Кант полагал, что сделал то же самое в метафизике. Если допускаешь, что априорные концепции в наших головах независимы от того, что мы видим, и фильтруют то, что мы видим, получается вот что: берешь старое аристотелевское понятие о человеке науки как пассивном наблюдателе, «чистой дощечке» [13] Впервые выражение «tabula rasa» Аристотель использовал применительно к детскому сознанию в трактате «О душе».
— и выворачиваешь его наизнанку. Кант и миллионы его последователей утверждали, что эдакий переворот дает нам более удовлетворительное понимание того, как мы познаем.
Я углубился в некоторые детали этого примера, отчасти чтобы чуть ближе показать некий район этой высокой страны, но в основном — подготовить вас к тому, что Федр сделал потом. Он тоже совершил переворот Коперника и в результате достиг решения: мир оказался разложен на классическое и романтическое понимания. А мне еще кажется, что так станет понятнее и совокупный смысл этого мира.
Метафизика Канта сначала вдохновляла Федра, но потом стала нудной, и он не понимал, отчего так. Подумал и решил, что, быть может, причина кроется в его восточном опыте. У него тогда возникло ощущение, что он сбежал из тюрьмы интеллекта, а теперь вот — опять тюрьма, да еще крепче прежнего. Он читал эстетику Канта с разочарованием, потом — в гневе. Сами идеи насчет «прекрасного» казались ему безобразными, причем безобразие это было так глубоко и всепроникающе, что Федр не имел ни малейшего понятия, откуда начинать на него наступление или как его обойти. Казалось, оно вплетено в саму ткань кантовского мира — настолько основательно, что выхода нет. Не простое безобразие XVIII века и не «техническое» безобразие. Федр замечал его у всех философов. Весь университет, в который он ходил, смердел тем же безобразием. Оно было везде — в аудиториях, в учебниках. И в самом Федре оно было — и он сам не знал, как или почему. Безобразен был сам разум, и от этого, казалось, никак не освободиться.
В Кук-Сити Джон и Сильвия счастливы — такими я не видел их много лет, — и мы выгрызаем из горячих сэндвичей с говядиной огромные куски. Я счастлив, что слышу и наблюдаю их высокогорное буйство, но почти ничего им не говорю, просто ем.
В широкое окно ресторана видны огромные сосны за дорогой. Под ними в парк ездит много машин. Опустились уже намного ниже границы лесов. Здесь теплее, но случайная низкая туча над головой готова пролиться дождем.
Наверное, будь я романистом, а не лектором шатокуа, попытался бы «развить характеры» Джона, Сильвии и Криса сценами действия, которые заодно являли бы «внутренние смыслы» Дзэна, а может, и Искусства, а может даже — и Ухода за Мотоциклом. Вышел бы всем романам роман, но я отчего-то не горю желанием его писать. Они — друзья, не персонажи, и как однажды сказала Сильвия: «Мне не нравится быть предметом!» Поэтому я не вдаюсь в подробности, которые мы знаем друг о друге. Ничего плохого, но и ничего значимого для шатокуа.

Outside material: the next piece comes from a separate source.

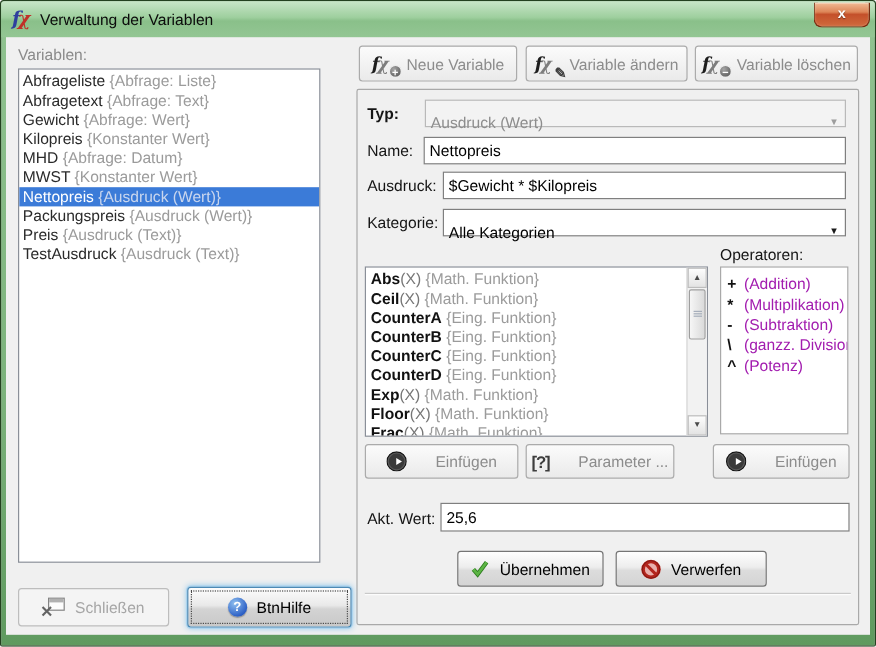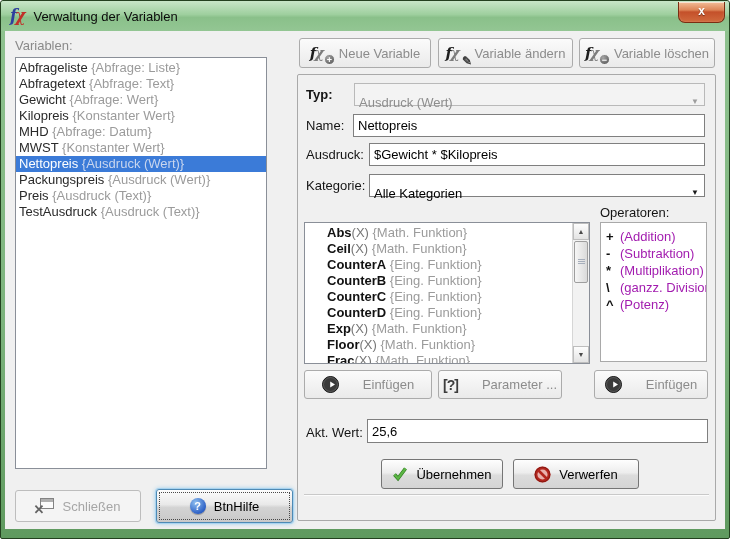"Abs(X) {Math. Funktion}" #fnlist { padding-left: 18px -> none }
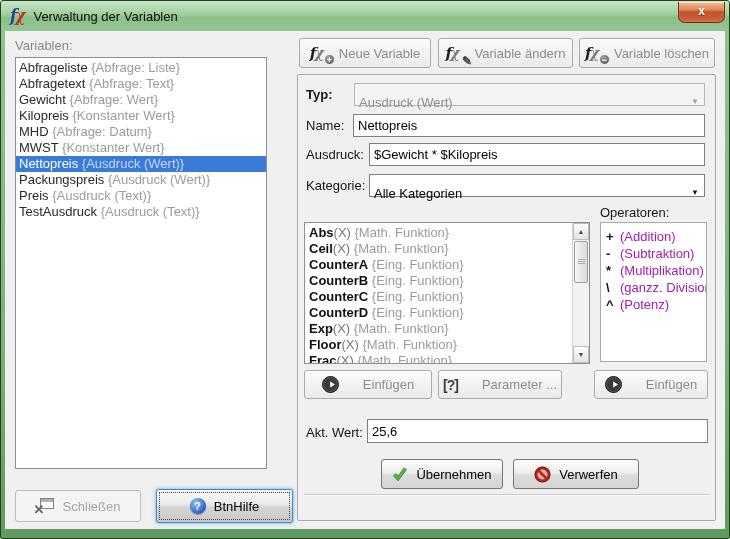"- (Subtraktion)" div.op-row { order: before "* (Multiplikation)" -> after "* (Multiplikation)" }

С друзьями так и надо.
В то же время, я думаю, из этого шатокуа можно понять, отчего я, должно быть, кажусь им таким сдержанным и отчужденным. Время от времени они задают вопросы, на которые вроде как надо отвечать — разъяснять, какого черта я всегда такой задумчивый, но стоит проболтаться, что именно у меня на уме — скажем, априорное допущение временно́й непрерывности мотоцикла, — причем не ссылаясь на всю идею шатокуа, — они очень удивятся и спросят, что со мной случилось. А мне интересна эта непрерывность — и то, как мы о ней говорим и думаем; поэтому я выпадаю из обычных застольных ситуаций — отсюда и отчужденность. Тут и загвоздка.
Проблема нашего времени. Сегодня диапазон человеческого знания настолько велик, что все мы — специалисты, а дистанции между специализациями так огромны, что, если хочешь вольно бродить меж ними, окружающим придется отойти в сторонку. Все это застольное «здесь и сейчас» — тоже специализация.
Крис вроде бы понимает мою отстраненность лучше Джона и Сильвии — быть может, больше привык к ней, и его это больше касается, таковы у нас отношения. Иногда в лице его я читаю тревогу — или по крайней мере беспокойство; спрашиваю себя почему, и выясняется, что это я злюсь. Не обрати я внимания на его лицо, может, сам бы и не понял. В другой раз он бегает и скачет вокруг, я опять недоумеваю, а оказывается, это потому, что я в духе. Теперь я вижу, что он нервничает и отвечает на вопрос, который Джон, очевидно, задал мне. О людях, к которым мы приезжаем завтра, — о ДеВизах.